**What to work on:** Compute the number of lines in the following data that include the word "Bieber", and output that number alone.
+++ Given information +++
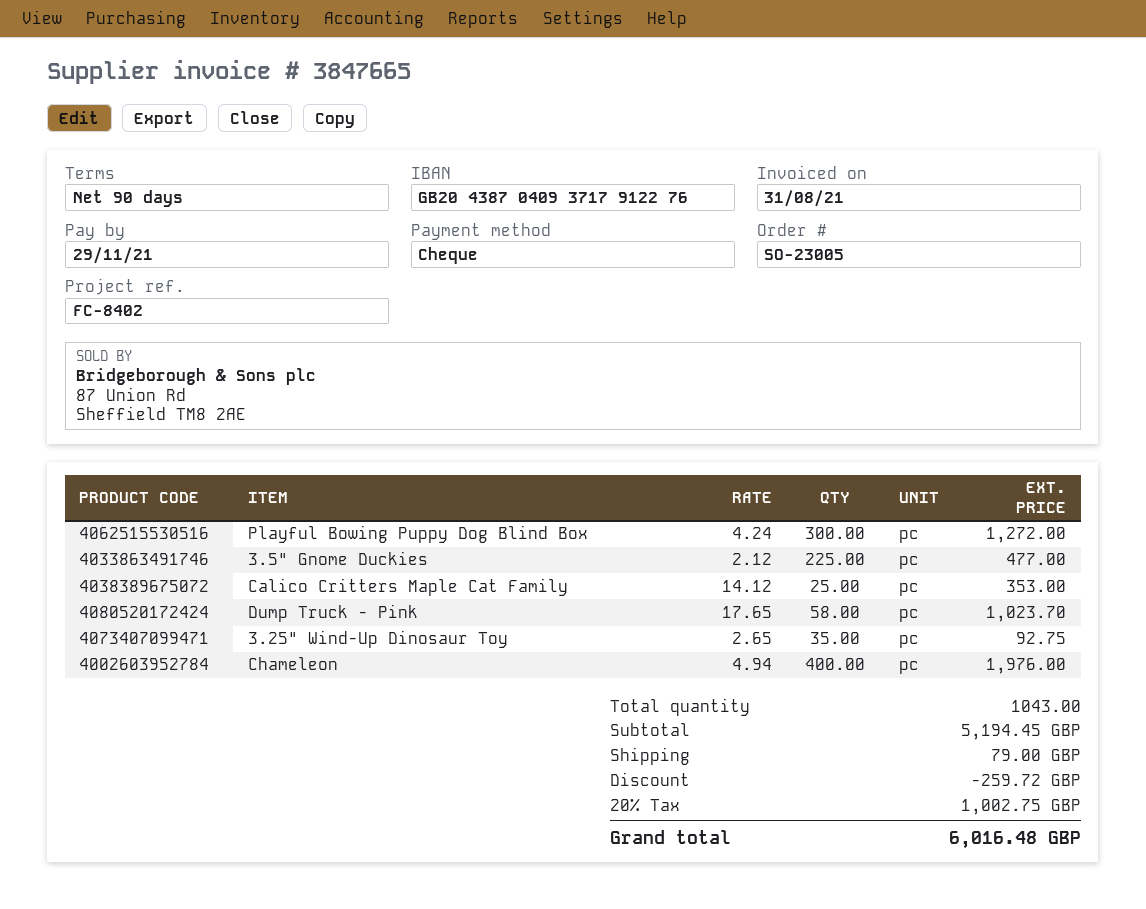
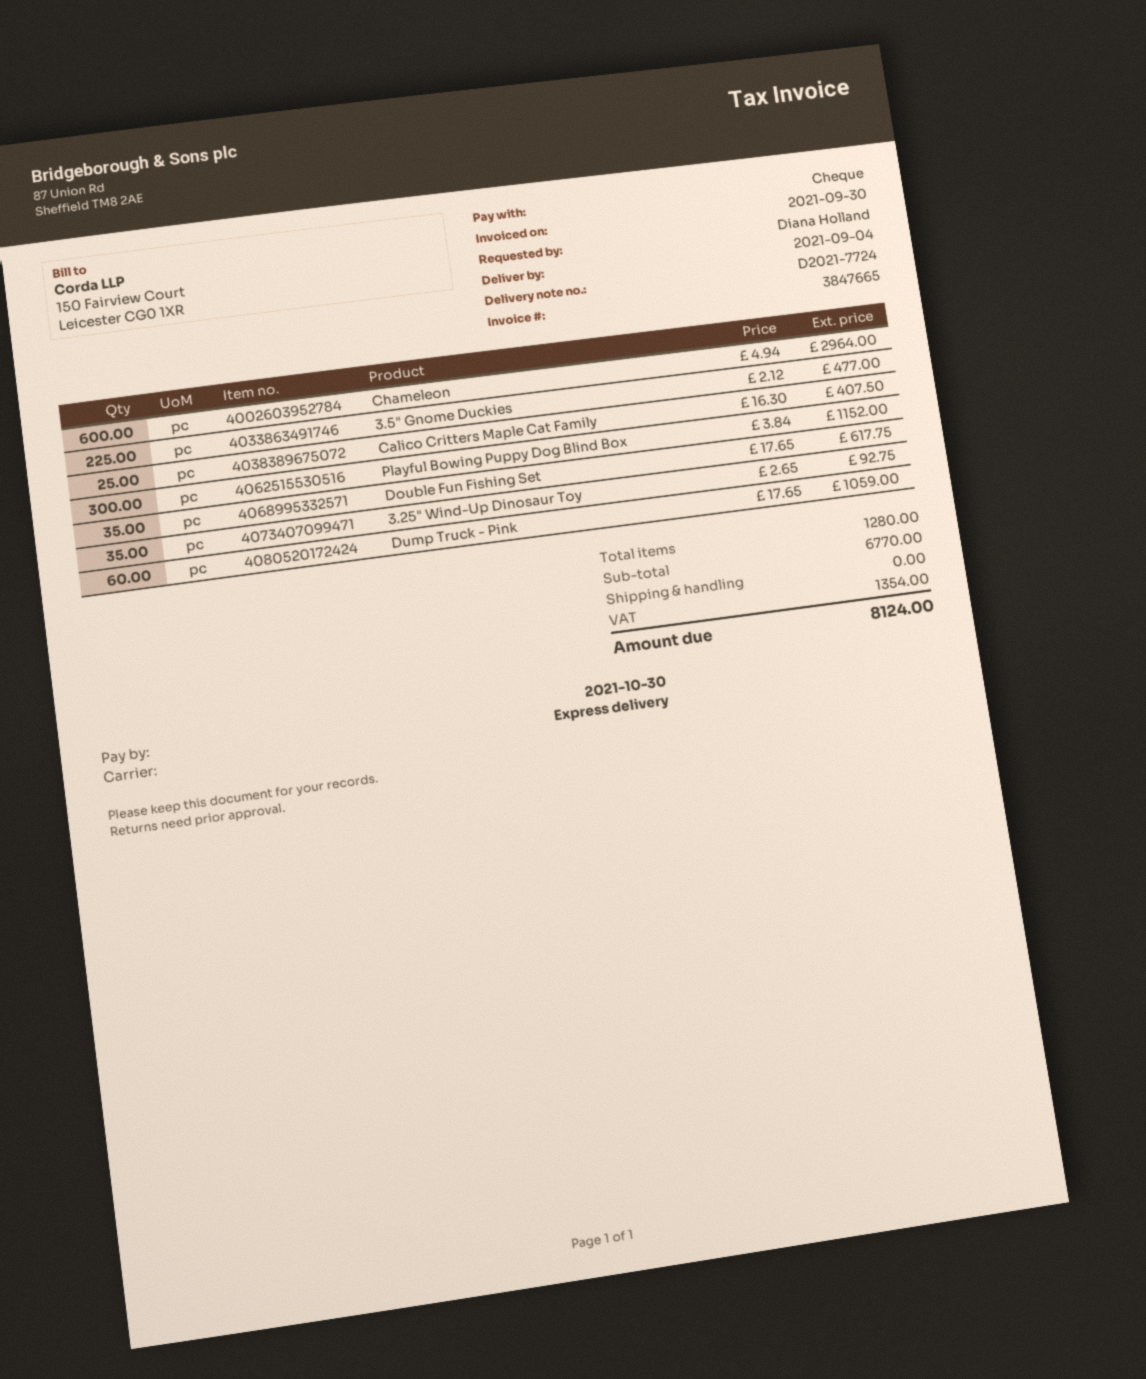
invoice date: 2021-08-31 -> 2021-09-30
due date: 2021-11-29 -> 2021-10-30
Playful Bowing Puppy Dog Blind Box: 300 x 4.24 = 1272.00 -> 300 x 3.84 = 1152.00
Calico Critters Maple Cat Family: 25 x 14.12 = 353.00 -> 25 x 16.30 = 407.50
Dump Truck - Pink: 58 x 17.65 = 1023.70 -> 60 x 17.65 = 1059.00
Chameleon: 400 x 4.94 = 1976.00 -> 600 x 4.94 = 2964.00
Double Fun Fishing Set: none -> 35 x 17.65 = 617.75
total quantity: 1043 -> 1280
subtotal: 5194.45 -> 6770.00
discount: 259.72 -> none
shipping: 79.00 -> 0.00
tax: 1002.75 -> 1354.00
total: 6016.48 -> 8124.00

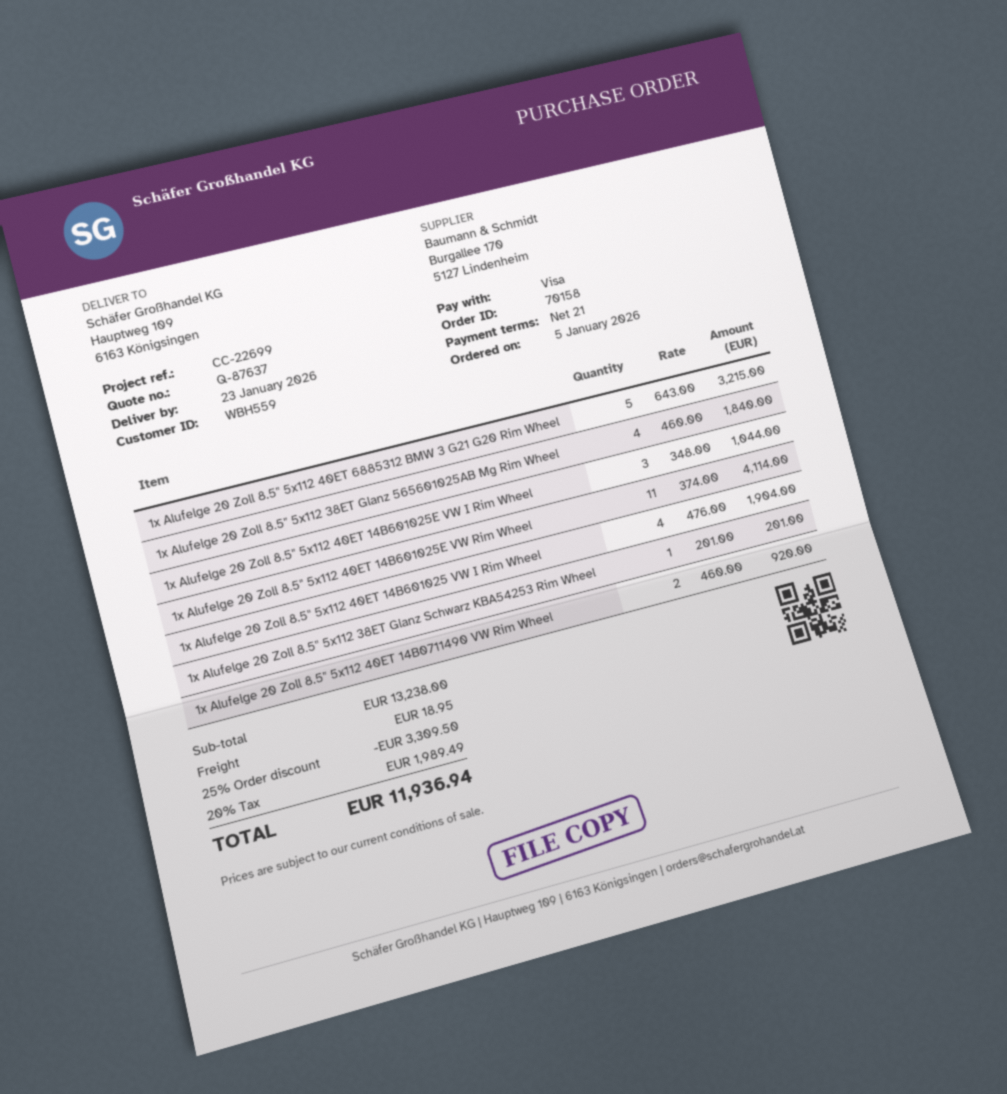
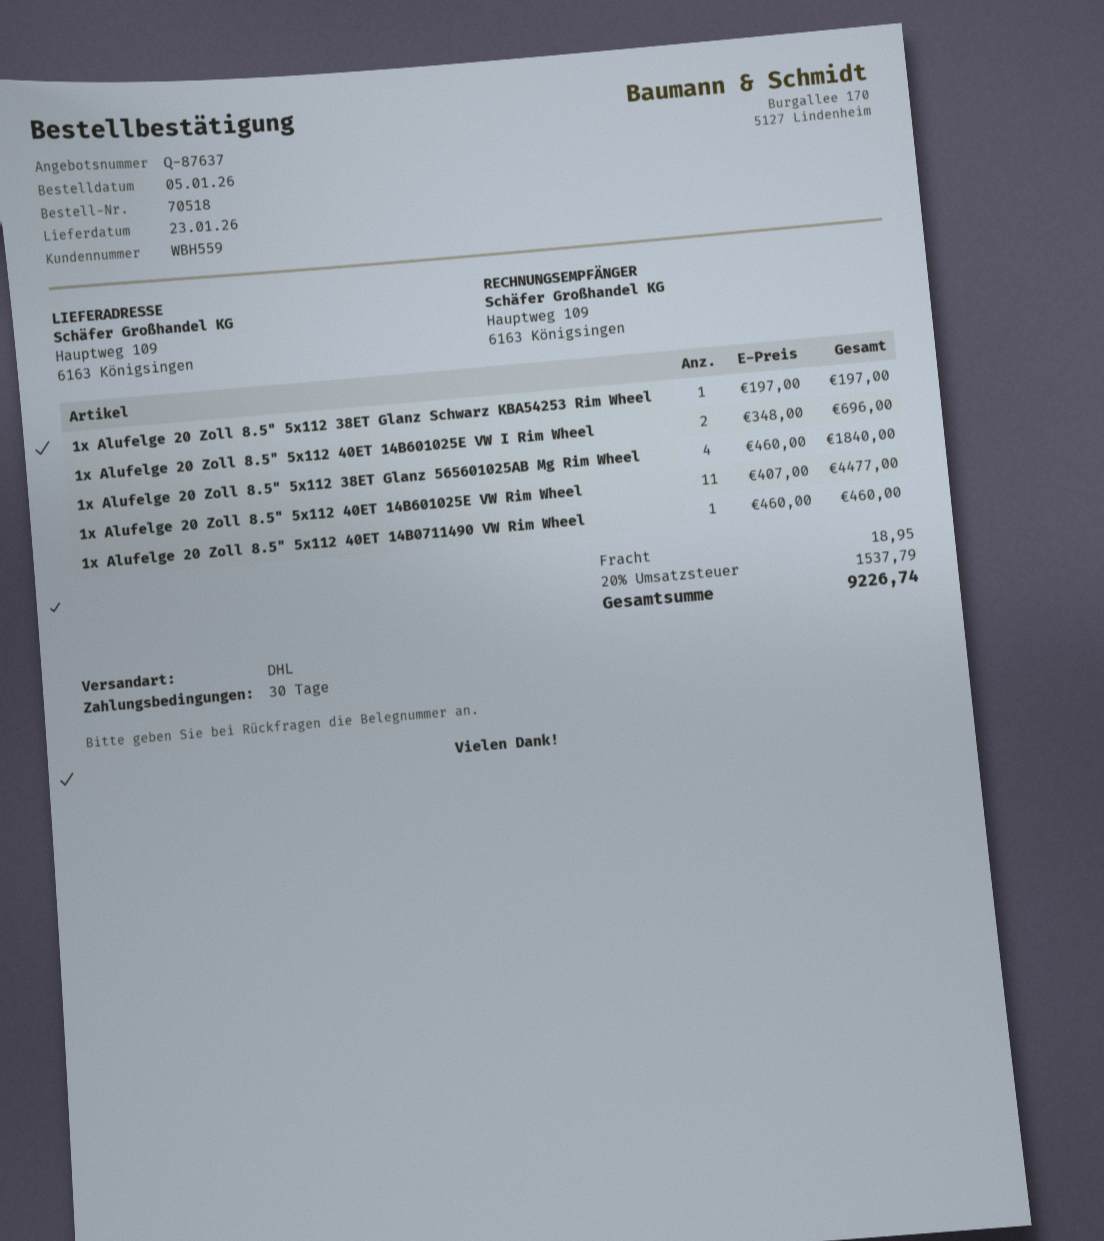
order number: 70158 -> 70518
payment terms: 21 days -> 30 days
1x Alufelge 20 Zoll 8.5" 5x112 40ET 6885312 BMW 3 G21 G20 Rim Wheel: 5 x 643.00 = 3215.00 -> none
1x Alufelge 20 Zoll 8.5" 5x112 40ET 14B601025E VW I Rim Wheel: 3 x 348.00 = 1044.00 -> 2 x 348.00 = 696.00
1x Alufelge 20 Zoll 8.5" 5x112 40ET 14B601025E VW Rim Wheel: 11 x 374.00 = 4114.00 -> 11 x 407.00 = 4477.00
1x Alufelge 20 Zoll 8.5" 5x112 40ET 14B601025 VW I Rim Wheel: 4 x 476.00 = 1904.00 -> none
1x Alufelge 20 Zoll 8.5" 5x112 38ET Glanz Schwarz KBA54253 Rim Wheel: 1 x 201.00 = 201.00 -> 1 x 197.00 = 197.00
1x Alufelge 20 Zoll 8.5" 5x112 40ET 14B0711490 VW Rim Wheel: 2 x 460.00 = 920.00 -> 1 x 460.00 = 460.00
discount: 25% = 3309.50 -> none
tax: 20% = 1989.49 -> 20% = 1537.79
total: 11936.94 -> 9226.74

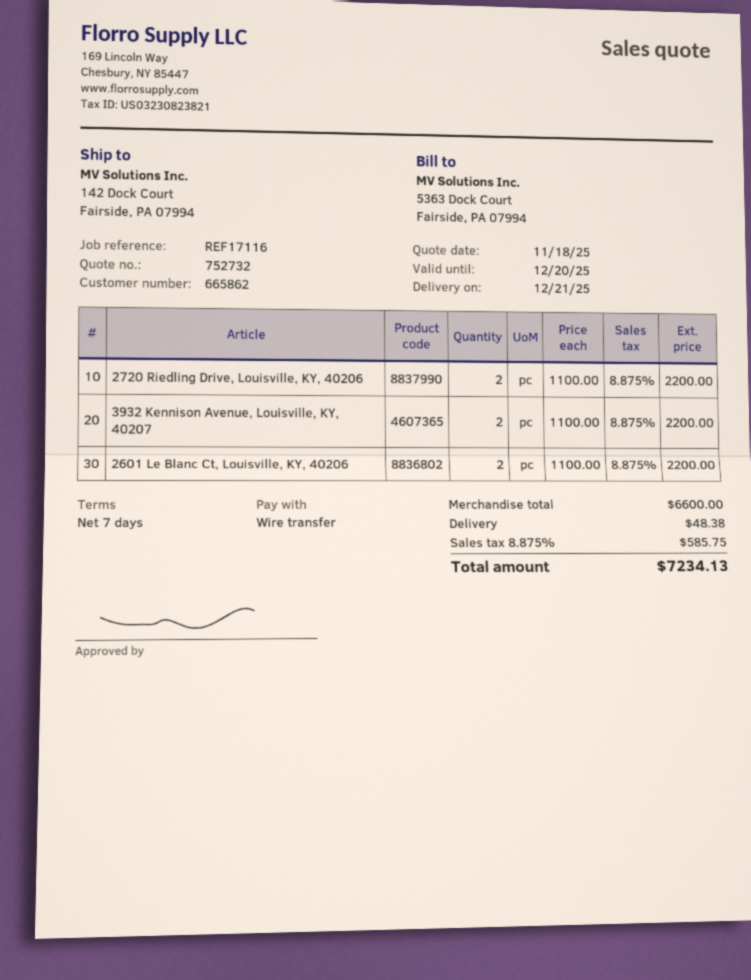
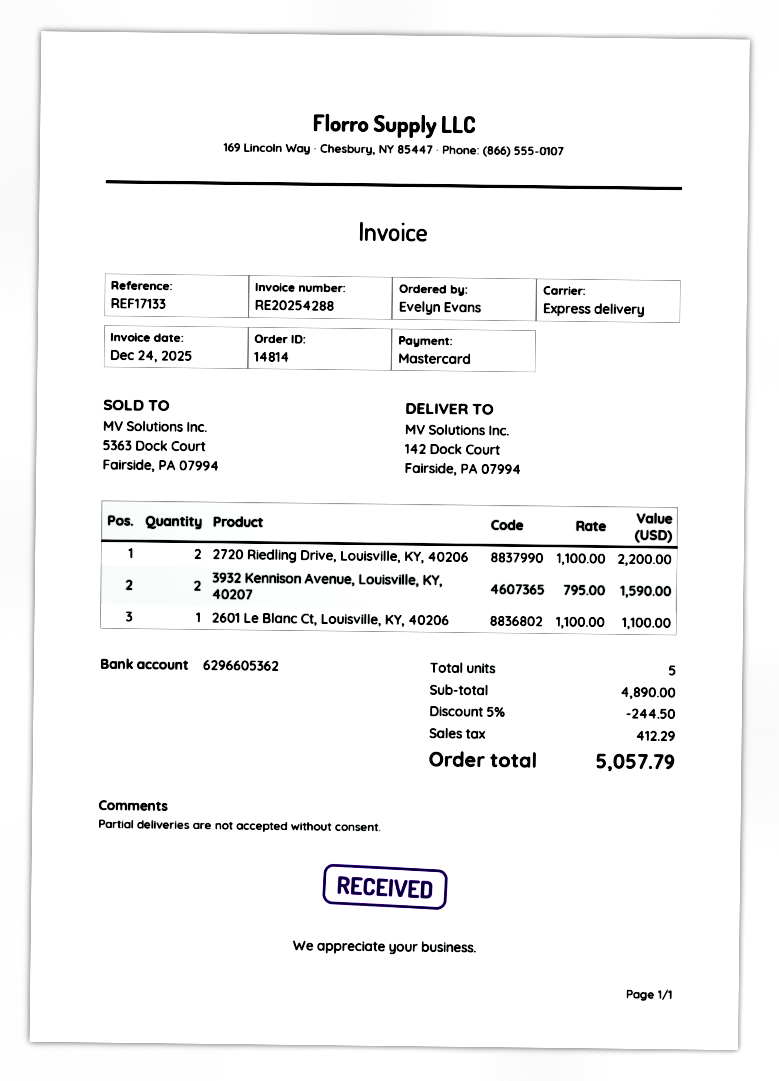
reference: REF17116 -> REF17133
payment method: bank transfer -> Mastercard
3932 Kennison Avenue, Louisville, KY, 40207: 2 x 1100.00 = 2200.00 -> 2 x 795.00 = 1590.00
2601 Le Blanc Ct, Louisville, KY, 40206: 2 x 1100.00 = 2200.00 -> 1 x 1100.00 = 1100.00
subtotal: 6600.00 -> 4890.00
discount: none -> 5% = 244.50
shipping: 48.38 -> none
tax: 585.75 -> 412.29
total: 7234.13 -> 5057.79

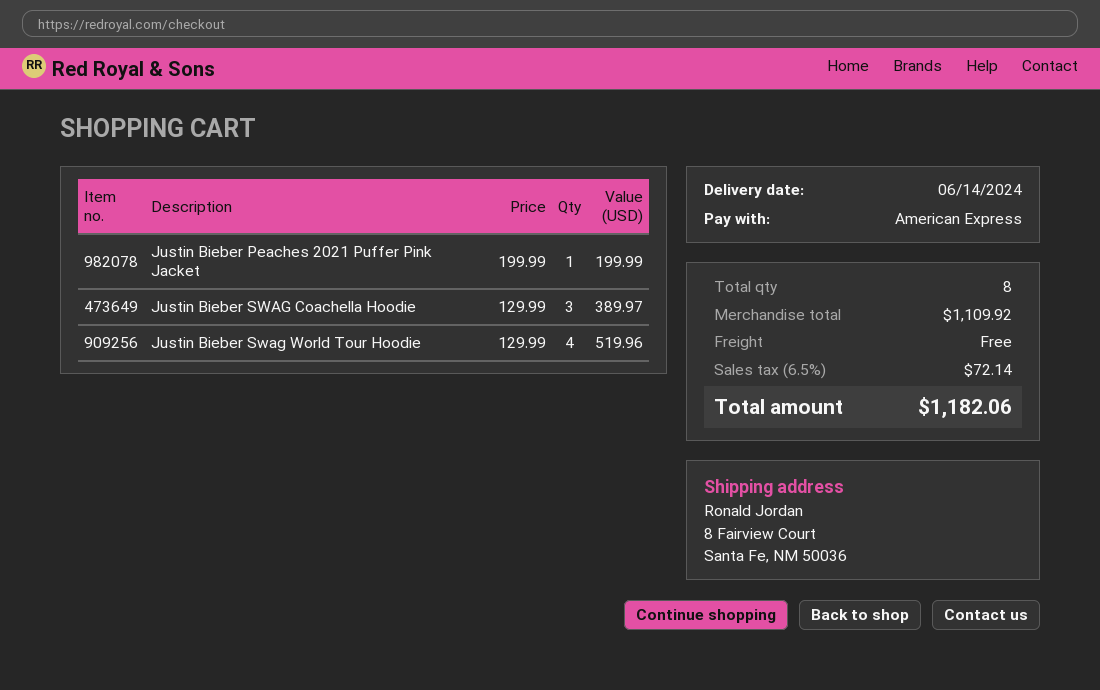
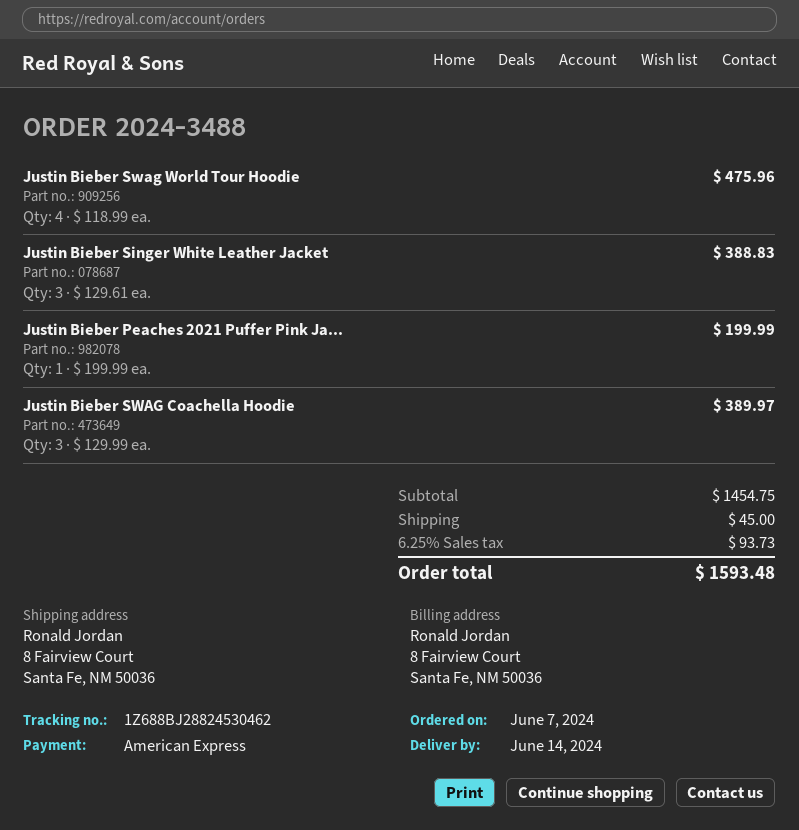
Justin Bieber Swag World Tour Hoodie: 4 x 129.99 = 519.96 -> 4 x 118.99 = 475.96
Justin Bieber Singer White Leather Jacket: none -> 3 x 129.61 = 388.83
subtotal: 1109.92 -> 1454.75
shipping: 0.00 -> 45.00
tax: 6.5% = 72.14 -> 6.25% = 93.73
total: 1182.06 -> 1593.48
+++
**Written solution:** 2